This is the source code for our paper: Joint Adaptive Resolution Selection and Conditional Early Exiting for Efficient Video Recognition on Edge Devices. A brief introduction of this work is as follows:
Given the explosive growth in video content generation, there is a rising demand for efficient and scalable video recognition. Deep learning has shown its remarkable performance in video analytics, by applying 2D or 3D Convolutional Neural Networks (CNNs) across multiple video frames. However, high data quantities, intensive computational costs, and various performance requirements restrict the deployment and application of these video-oriented models on resource-constrained edge devices, e.g., Internet-of-Things (IoT) and mobile devices. To tackle this issue, we propose a joint optimization system RSEE by adaptive Resolution Selection (RS) and conditional Early Exiting (EE) to facilitate efficient video recognition based on 2D CNN backbones. Given a video frame, RSEE firstly determines what input resolution is to be used for processing by the dynamic resolution selector, then sends the resolution-adjusted frame into the backbone network to extract features, and finally determines whether to stop further processing based on the accumulated features of current video at the early-exiting gate. Extensive experiments conducted on benchmark datasets indicate that RSEE remarkably outperforms current state-of-the-art solutions in terms of computational cost (by up to 84.72% on UCF101 and 78.93% on HMDB51) and inference speed (up to 3.18× on UCF101 and 3.50× on HMDB51), while still preserving competitive recognition accuracy (up to 7.81% on UCF101 7.21% on HMDB51). Furthermore, the superiority of RSEE on resource-constrained edge devices is validated on the NVIDIA Jetson Nano, with processing speeds controlled by hyperparameters ranging from about 12 to 60 Frame-Per-Second (FPS) that well enable real-time analysis.

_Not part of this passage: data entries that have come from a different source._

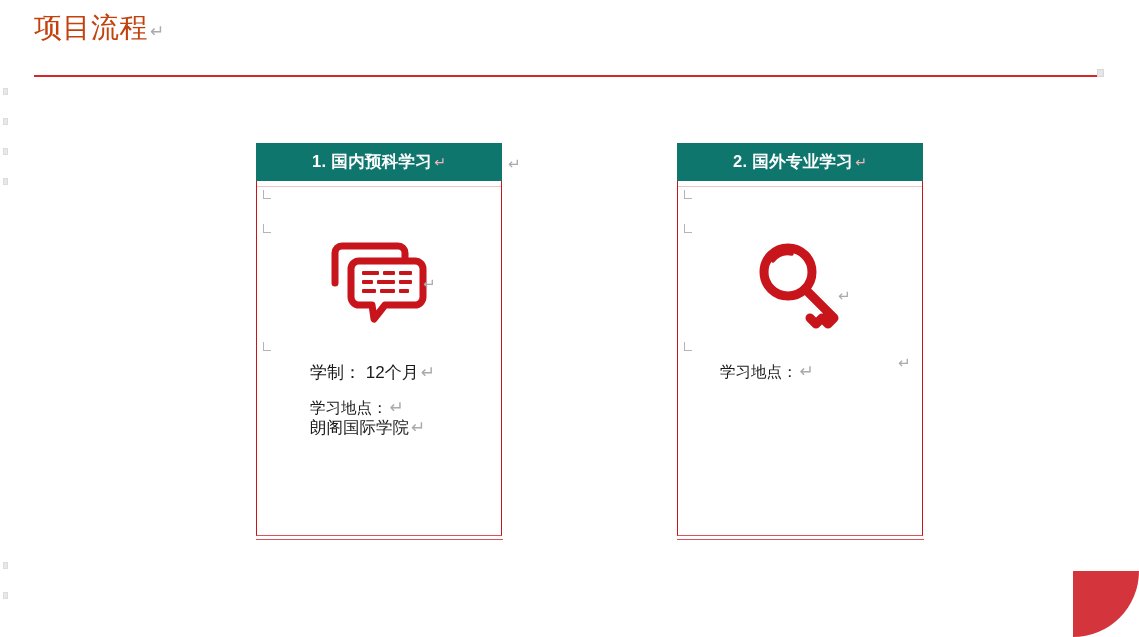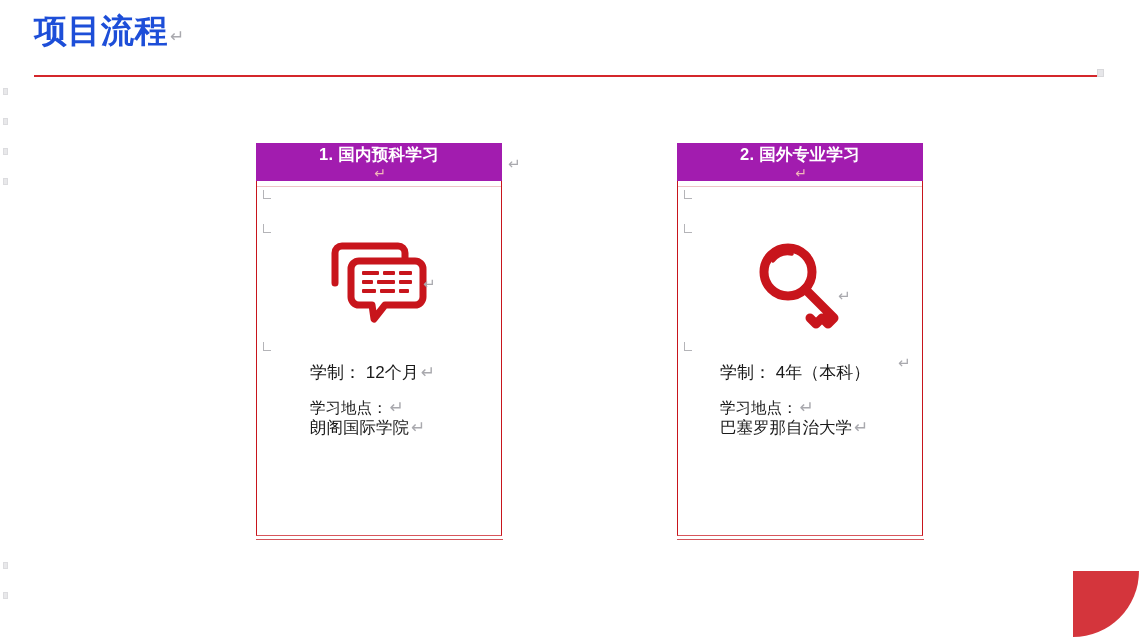--- a/index.html
+++ b/index.html
@@ -46,9 +46,9 @@
     white-space: nowrap;
   }
   .page-title {
-    font-size: 33px;
-    font-weight: 700;
-    color: #1d4ed8;
+    font-size: 28px;
+    font-weight: 400;
+    color: #c2410c;
     letter-spacing: 0.5px;
     line-height: 1.15;
   }

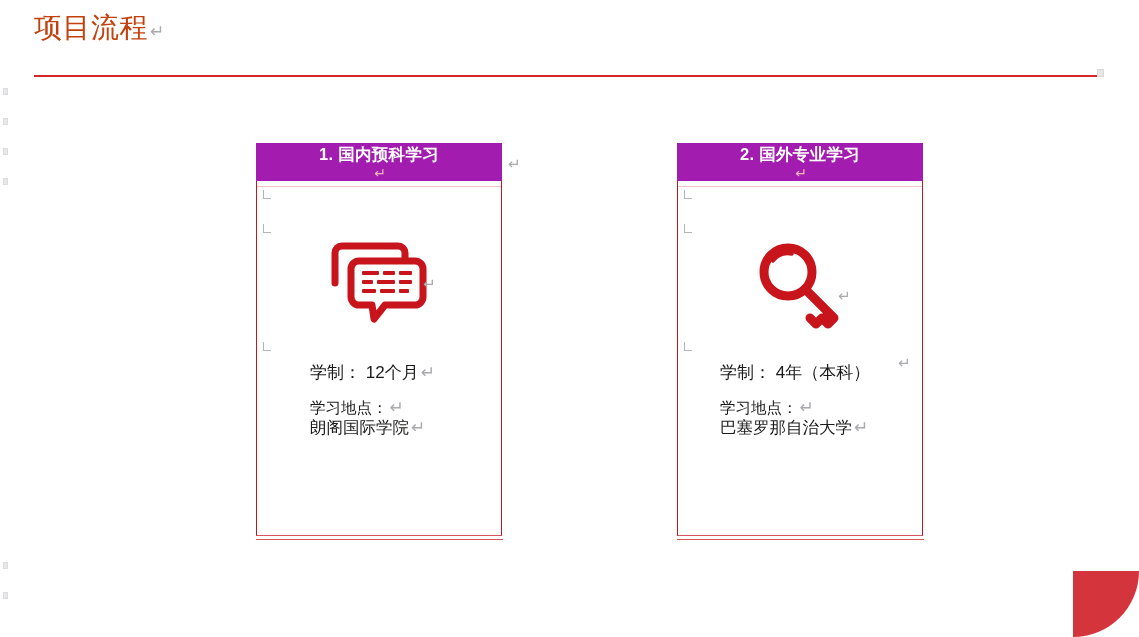--- a/index.html
+++ b/index.html
@@ -91,12 +91,11 @@
 
   .card-head {
     height: 38px;
-    background: #a21caf;
+    background: #0f766e;
     display: flex;
     align-items: center;
     justify-content: center;
     box-sizing: border-box;
-    flex-direction: column;
   }
   .card-head-text {
     color: #ffffff;

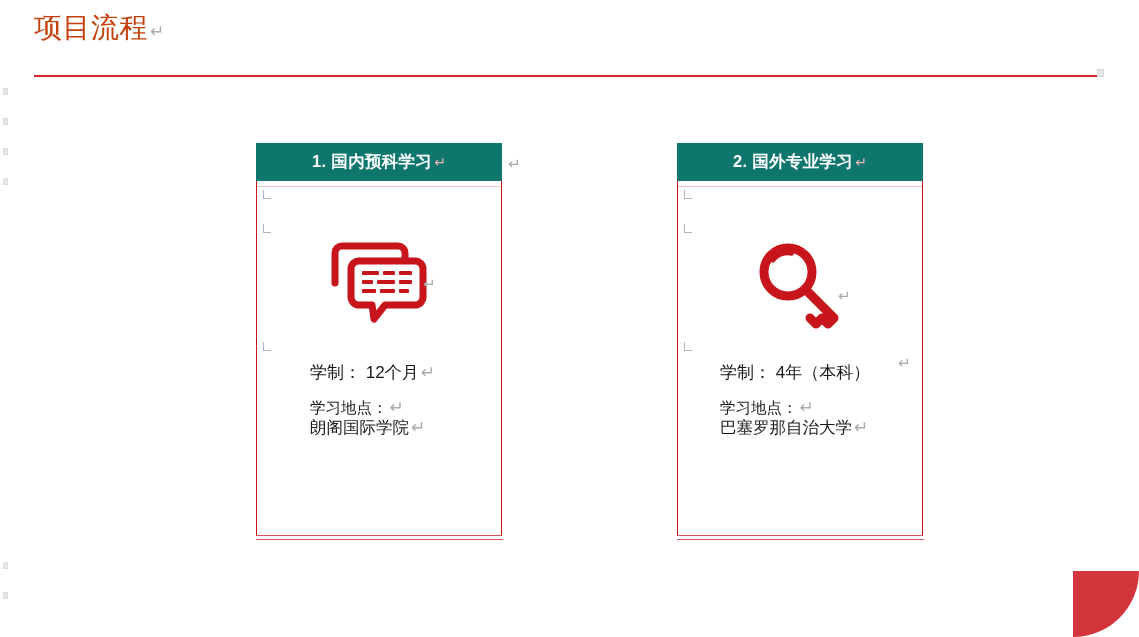--- a/index.html
+++ b/index.html
@@ -311,9 +311,6 @@
     </div>
 
     <div class="card-text">
-      <div class="line-1">
-        <span>学制： 4年（本科）</span><span class="pilcrow"></span>
-      </div>
       <div class="line-2">
         <span>学习地点：</span><span class="pilcrow">↵</span>
       </div>

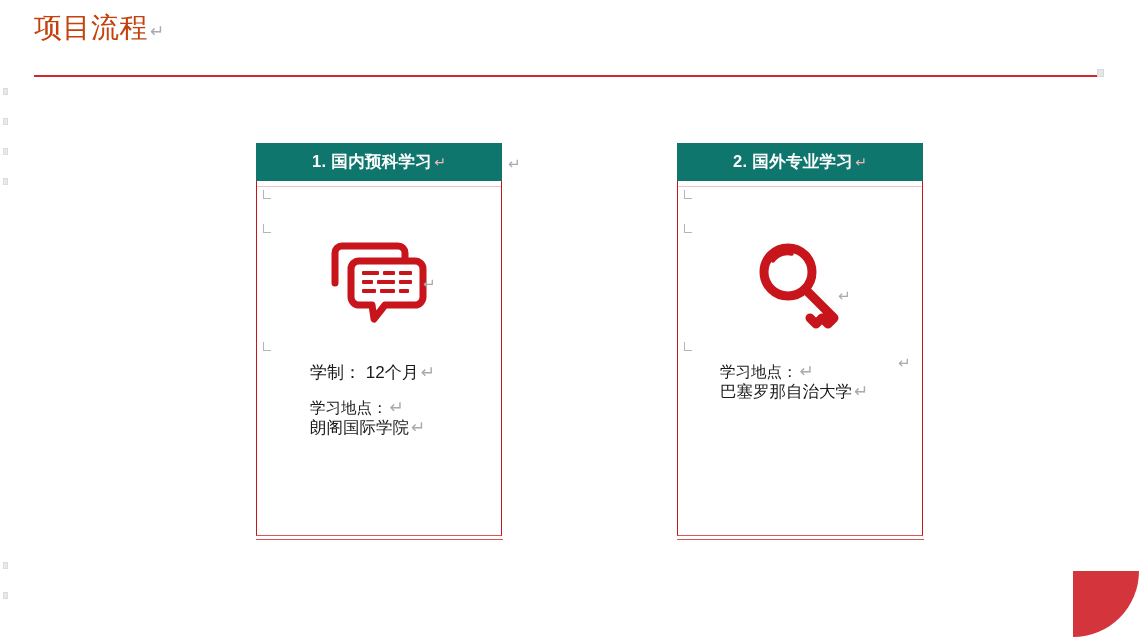--- a/index.html
+++ b/index.html
@@ -314,9 +314,6 @@
       <div class="line-2">
         <span>学习地点：</span><span class="pilcrow">↵</span>
       </div>
-      <div class="line-3">
-        <span>巴塞罗那自治大学</span><span class="pilcrow">↵</span>
-      </div>
     </div>
   </div>
 </div>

RSEE:边缘设备上联合自适应分辨率选择与条件早退机制的高效视频识别
This work was published by Big Data Mining and Analytics. Click here for our paper.
PyTorch
@article{Wang2025,
author = {Qingli Wang and Chengwu Yu and Shan Chen and Weiwei Fang and Naixue Xiong},
title = {Joint Adaptive Resolution Selection and Conditional Early Exiting for Efficient Video Recognition on Edge Devices},
year = {2025},
journal = {Big Data Mining and Analytics},
keywords = {deep learning, video analytics, edge intelligence, resolution selection, early exit},
url = {https://www.sciopen.com/article/10.26599/BDMA.2024.9020093},
doi = {10.26599/BDMA.2024.9020093}
}
Qingli Wang (20120418@bjtu.edu.cn)
Please note that the open source code in this repository was mainly completed by the graduate student author during his master's degree study. Since the author did not continue to engage in scientific research work after graduation, it is difficult to continue to maintain and update these codes. We sincerely apologize that these codes are for reference only.